Session: Causal Inference in Global Change Studies: New Approaches and Emerging Opportunities
Quantifying drivers of change in social-ecological systems: Land management impacts wildfire probability in the western US
Thursday, August 5, 2021
Link To Share This Presentation: https://cdmcd.co/zY9G4K
Katherine J. Siegel, Department of Environmental Science, Policy, and Management, UC Berkeley, Berkeley, CA, Laurel L. Larsen, Geography, UC Berkeley, Berkeley, CA, Connor Stephens, Department of Forest & Wildlife Ecology, University of Wisconsin-Madison, Madison, WI, Bill Stewart, Department of Environmental Science, Policy, & Management, University of California, Berkeley, Berkeley, CA and Van A. Butsic, Department of Environmental Science, Policy, and Management, University of California at Berkeley, Berkeley, CA
Katherine J. Siegel
Department of Environmental Science, Policy, and Management, UC Berkeley Berkeley, CA, USA
Background/Question/Methods Sustainable management of complex social-ecological systems depends on understanding the effects of different drivers of change, but disentangling these effects poses a challenge.
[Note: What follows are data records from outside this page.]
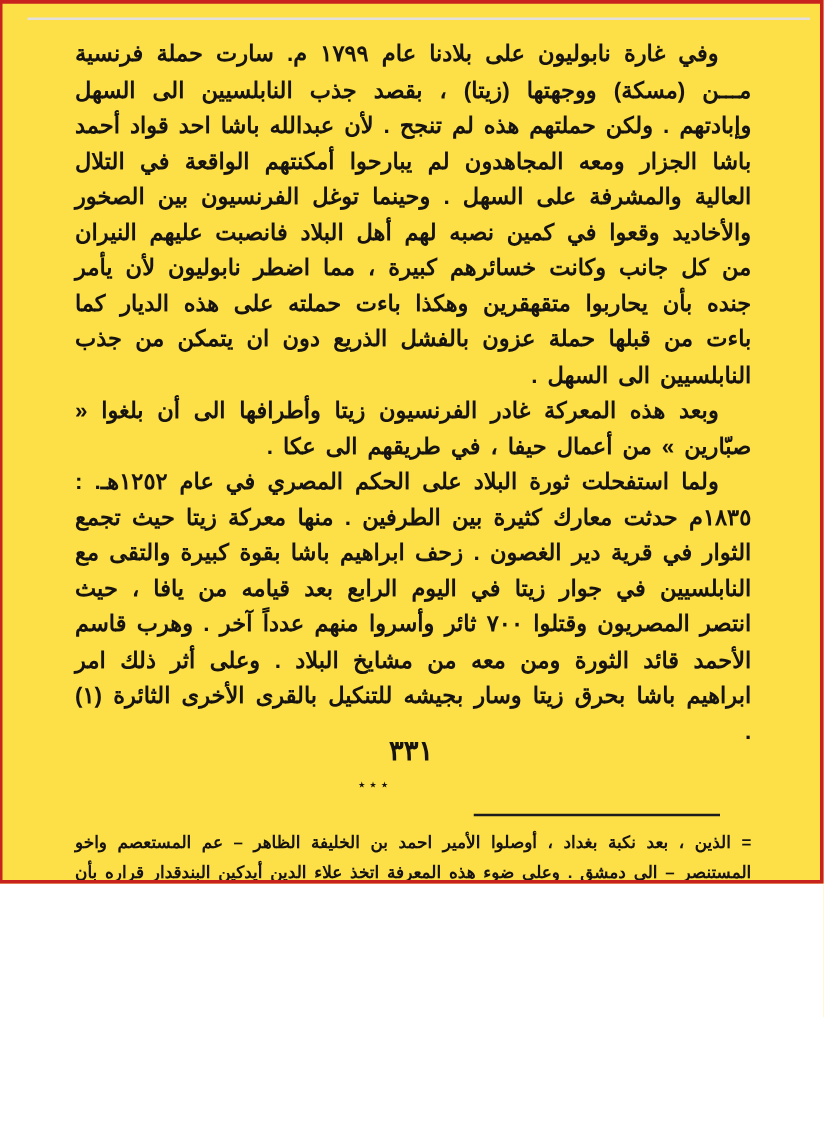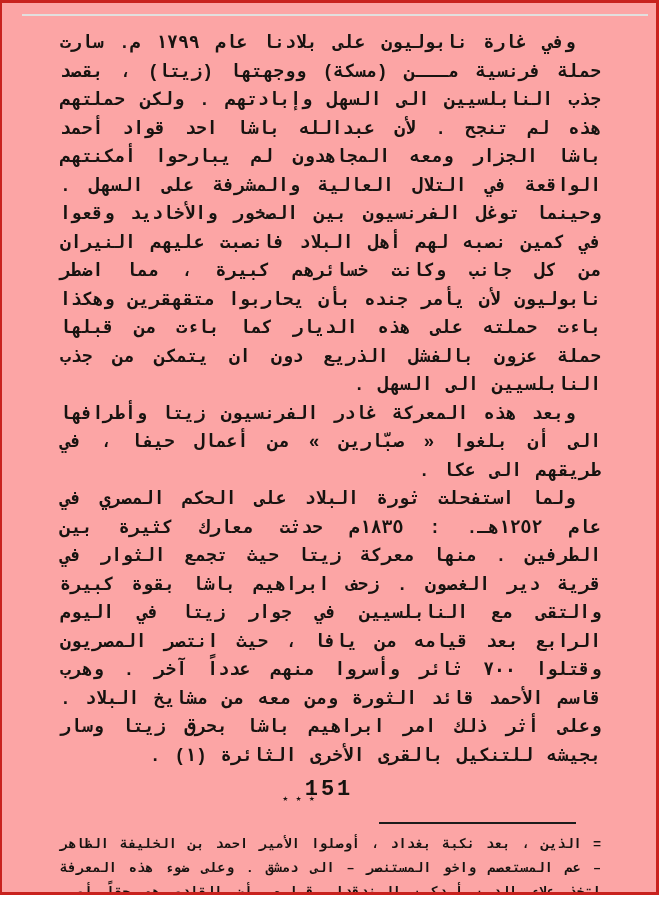--- a/index.html
+++ b/index.html
@@ -3,29 +3,29 @@
 <meta charset="utf-8">
 <style>
   html, body {
     margin: 0;
     padding: 0;
     background: #ffffff;
   }
   .page {
     position: relative;
     width: 659px;
-    height: 895px;
+    height: 707px;
     box-sizing: border-box;
-    background: #fca5a5;
+    background: #fde047;
     border-top: 3px solid #c8221e;
     border-left: 2px solid #c8221e;
     border-right: 3px solid #c8221e;
     border-bottom: 3px solid #c8221e;
     padding: 26px 55px 0 58px;
-    font-family: Liberation Mono, monospace;
+    font-family: Liberation Sans, sans-serif;
     color: #171310;
     overflow: hidden;
   }
   .scan-artifact {
     position: absolute;
     top: 11px;
     left: 20px;
     right: 8px;
     height: 2px;
     background: #e2dfde;
@@ -93,15 +93,15 @@
 
   <div class="stars">٭ ٭ ٭</div>
 
   <div class="fn-rule"></div>
 
   <div class="footnotes">
     <p>= الذين ، بعد نكبة بغداد ، أوصلوا الأمير احمد بن الخليفة الظاهر – عم المستعصم واخو المستنصر – الى دمشق . وعلى ضوء هذه المعرفة اتخذ علاء الدين أيدكين البندقدار قراره بأن القادم هو حقاً أمير عباسي الذي بويع فيما بعد ، بمصر ، بالخلافة وسمي ( أمير المؤمنين المستنصر بالله أبو القاسم احمد بن الأمام الظاهر ) . – راجع ما كتبناه عن البندقدار هذا في بحثنا عن باقة الشرقية ) .</p>
 
   </div>
 
-  <div class="page-number">151</div>
+  <div class="page-number">٣٣١</div>
 
 </div>
 
 </body></html>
We provide a framework for quantifying the relative contributions of different components of a social-ecological system to the system’s outcomes, using forest fires in the western United States as a model. Specifically, we examine the difference in wildfire probability in similar forests under different management regimes (federally managed vs. privately owned) in eleven western states from 1989-2016 and compare the magnitude of the management effect to the effect of climate variables. We use pre-regression matching methods and logistic regression to enable causal inference. Results/Conclusions We find a greater probability of wildfires in federally managed forests than in privately owned forests, with a 127% increase in the difference between the two management regimes over the 28 year time period. Furthermore, we find that the effect of the different management regimes is greater than the marginal (one-unit change) effect of most climate variables. Our results indicate that projections of future fire risk must account for both climate and management variables, while our methodology provides a framework for quantitatively comparing different drivers of change in complex social-ecological systems.